Casa da Mãe Joana

“Numa época de mentiras universais,
dizer a verdade é um ato revolucionário”

George Orwell

Por Luiz Claudio Romanelli *

O dito popular Casa da Mãe Joana nunca explicitou tão exemplarmente o momento vivido pelo Brasil. A expressão teve origem na França do século XIV em razão das atitudes da permissiva rainha de Nápoles, que se refugiou na cidade de Avignon após ser acusada de matar o marido, e onde estabeleceu normas para estimular o funcionamento dos prostíbulos.

A narrativa chegou ao Brasil e passou a significar o lugar onde cada pessoa faz o que bem entende, sem respeitar nenhum tipo de regra. Ao longo do tempo, cristalizou-se o sentido de que a Casa da Mãe Joana é um lugar em que vale tudo, com grau zero de organização.

Menciono isso em razão da confusão instalada no País em torno do enfrentamento da covid-19. Necessário lembrar os erros cometidos pelo governo federal ao desconsiderar a importância da imunização, descartar a compra antecipada milhões de doses de vacinas e insistir na negação dos graves efeitos da doença.

Como resultado, contamos 360 mil mortes até o momento, com tendência de alta. Fomos capazes de produzir variantes do vírus, que assustam o mundo, e praticamente todos os países fecham as portas à entrada de brasileiros que não comprovem imunização. Por enquanto, barram pessoas. Mais adiante, talvez impeçam a chegada de nossos produtos de exportação.

Este ciclo negativo não será suspenso no curto prazo. A vacinação segue lenta, porque não há doses disponíveis. Estamos no fim da fila de vendedores internacionais. Temos que lidar ainda com suspeitas em relação à produção doméstica. Várias cidades questionam o volume dos frascos que saem do Butantan. A Fiocruz não explica a razão do atraso na entrega dos lotes prometidos.

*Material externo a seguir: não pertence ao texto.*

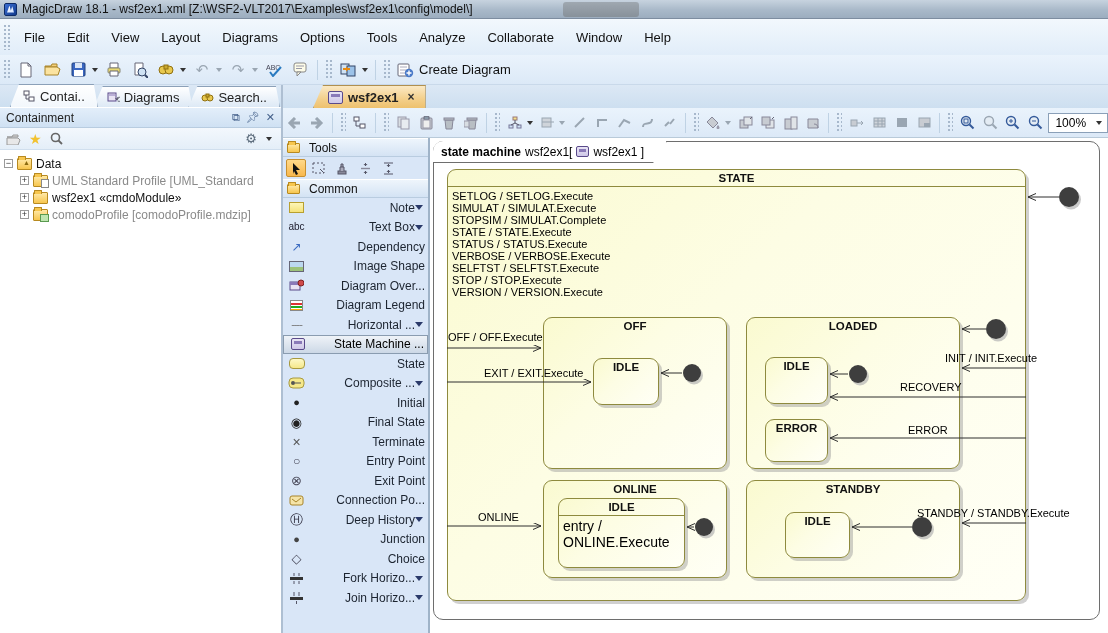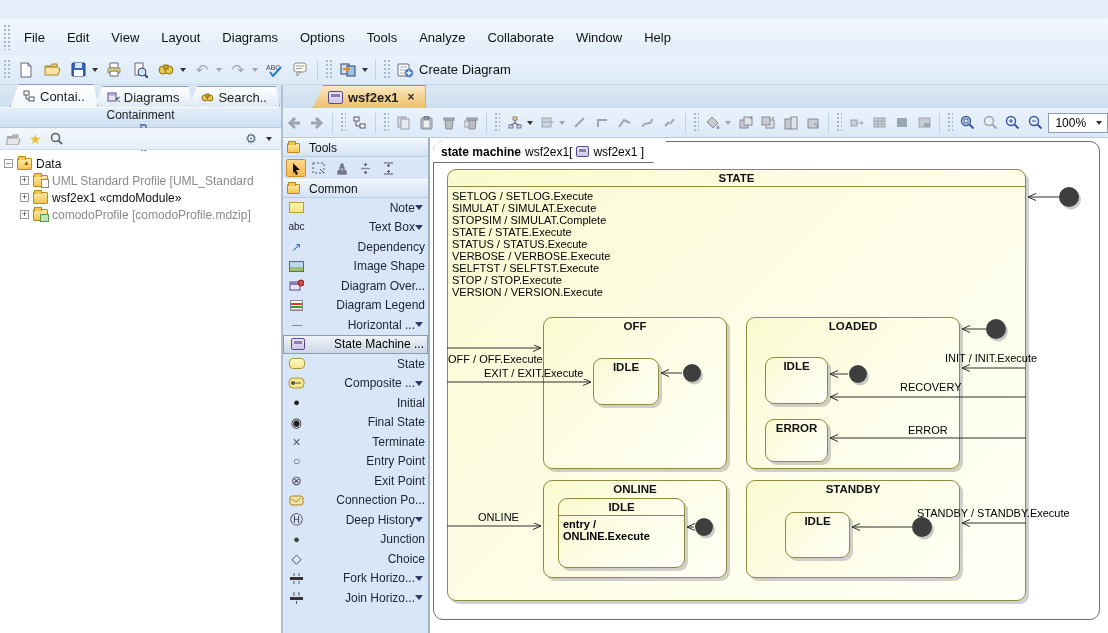--- a/index.html
+++ b/index.html
@@ -119,6 +119,11 @@
 
 <div class="app">
 
+  <div class="titlebar">
+    <span class="appicon"></span>
+    <span class="title">MagicDraw 18.1 - wsf2ex1.xml [Z:\WSF2-VLT2017\Examples\wsf2ex1\config\model\]</span>
+    <span class="smudge"></span>
+  </div>
 
   <div class="menubar">
     <span class="grip"></span>

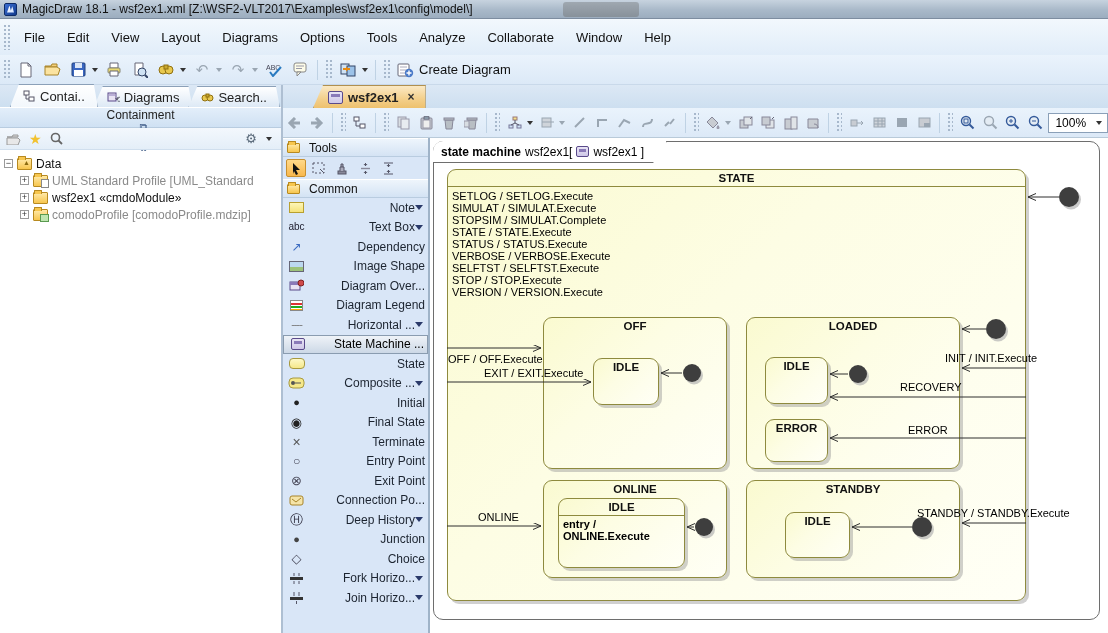--- a/index.html
+++ b/index.html
@@ -46,7 +46,7 @@
     clip-path:polygon(9px 0, calc(100% - 4px) 0, 100% 100%, 0 100%); margin-right:-4px; }
   .tab.active { background:linear-gradient(#ffffff,#f2f7fc); height:23px; z-index:2; }
   .panel-head { position:absolute; left:0; top:23px; width:100%; height:20px; background:linear-gradient(#e3eefa,#cfe1f3);
-    display:flex; align-items:center; padding:0 6px; border-bottom:1px solid #b8cce0; font-size:12px; color:#222;flex-direction:column; }
+    display:flex; align-items:center; padding:0 6px; border-bottom:1px solid #b8cce0; font-size:12px; color:#222; }
   .panel-head .spacer { flex:1; }
   .mini { font-size:11px; color:#44608a; margin-left:6px; line-height:1; }
   .panel-tools { position:absolute; left:0; top:43px; width:100%; height:22px; background:linear-gradient(#f3f8fd,#e4eef8);

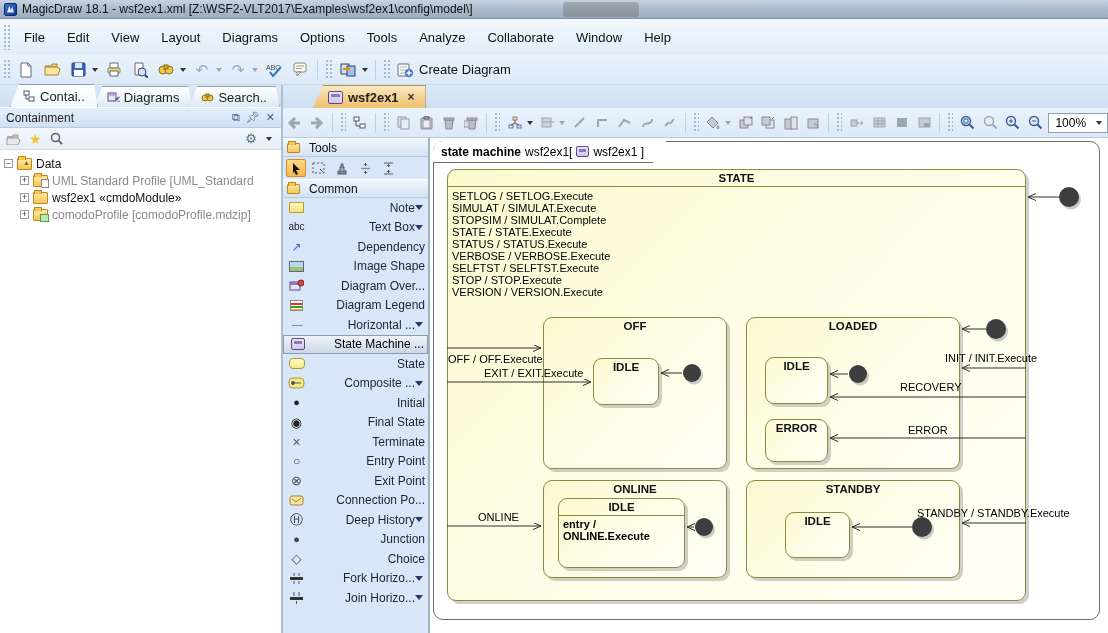--- a/index.html
+++ b/index.html
@@ -761,7 +761,7 @@
       </g>
     </svg>
 
-    <div class="dlabel" style="left:18px; top:193px;margin-top:22px;">OFF / OFF.Execute</div>
+    <div class="dlabel" style="left:18px; top:193px;">OFF / OFF.Execute</div>
     <div class="dlabel" style="left:42px; top:229px;margin-left:12px;">EXIT / EXIT.Execute</div>
     <div class="dlabel" style="left:48px; top:373px;">ONLINE</div>
     <div class="dlabel" style="left:515px; top:214px;">INIT / INIT.Execute</div>

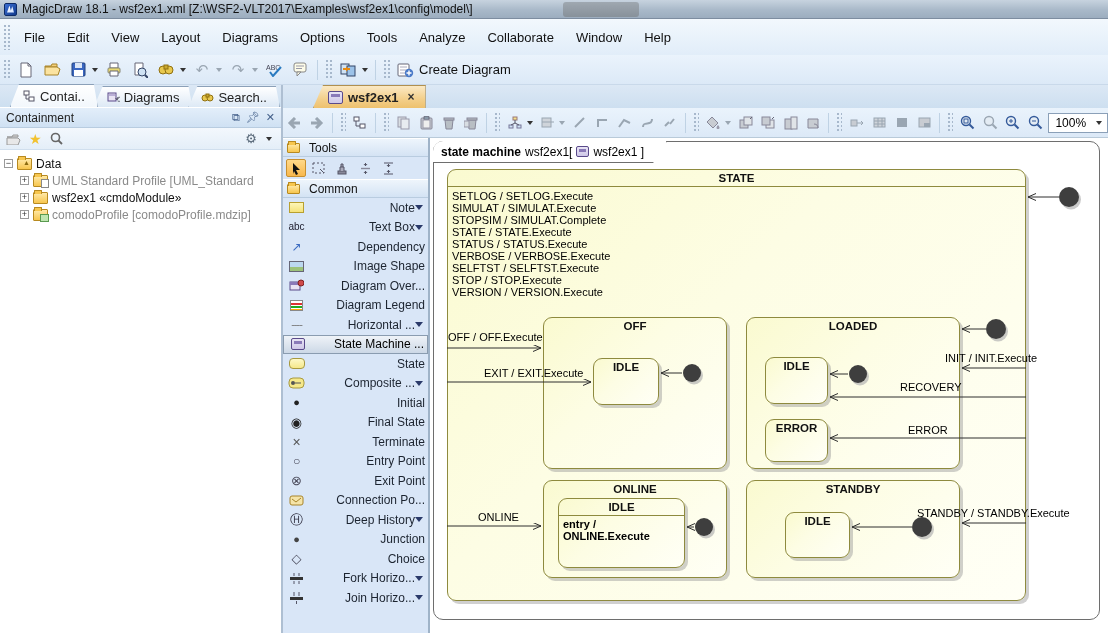--- a/index.html
+++ b/index.html
@@ -111,7 +111,7 @@
   .ystate.withsep .stitle { border-bottom:1px solid #8e8a3e; }
   .itrans { position:absolute; left:22px; top:52px; font-size:11px; line-height:12px; color:#000; }
   .dlabel { position:absolute; font-size:11px; color:#000; white-space:nowrap; }
-  .entrytxt { font-size:11px; padding:2px 0 0 4px; color:#000;font-weight:bold; }
+  .entrytxt { font-size:14px; padding:2px 0 0 4px; color:#000; }
   svg.overlay { position:absolute; inset:0; pointer-events:none; }
 </style>
 </head>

Espero, sinceramente, que este cenário não se concretize.
[…] é preciso insistir para que a nossa maior liderança
deixe de adotar atitudes disfuncionais.
O risco é a Casa da Mãe Joana cair de vez

Com o número de infectados e de mortes em alta, ainda temos o risco de colapso no sistema médico-hospitalar. Chegamos ao vergonhoso ponto de não contar com oxigênio e conviver com o iminente risco de falta da medicação necessária para manter pacientes intubados.

O certo é que começamos mal no enfrentamento da pandemia e estamos cada vez pior. Esta Casa da Mãe Joana continua sem regras. Ou pior, segue as normas ditadas pelo presidente Jair Bolsonaro, que virou especialista em fake news e de maus exemplos de comportamento.

Insiste em não usar máscara, prega a aplicação de medicação sem comprovação de eficácia, nega o benefício do distanciamento social e alimenta o confronto entre seus seguidores e todos aqueles que, com responsabilidade, se opõem às suas atitudes.

O argumento de proteger a economia e empregos se esfarela a cada semana e a cada pesquisa que demonstra os reflexos da pandemia sobre a vida real dos brasileiros. O País deve fechar o semestre com taxa de desemprego próxima de 17%, sem possibilidade de regressão em 2021.

A pandemia à moda brasileira vai elevar a taxa de juros e manterá alta a cotação do dólar. Vai impactar a dinâmica econômica, aumentar o déficit público e o risco Brasil, além de reduzir o volume de investimentos privados. O nível de pobreza vai crescer, aumentando a legião de brasileiros que já vive à beira da fome.

Espero, sinceramente, que este cenário não se concretize. Que possamos nos recuperar rapidamente e renovar as esperanças da nação em dias melhores. Mas é preciso insistir para que a nossa maior liderança deixe de adotar atitudes disfuncionais. Sem isso, continuaremos a viver sob adversidades, saltando obstáculos. O risco é a Casa da Mãe Joana cair de vez.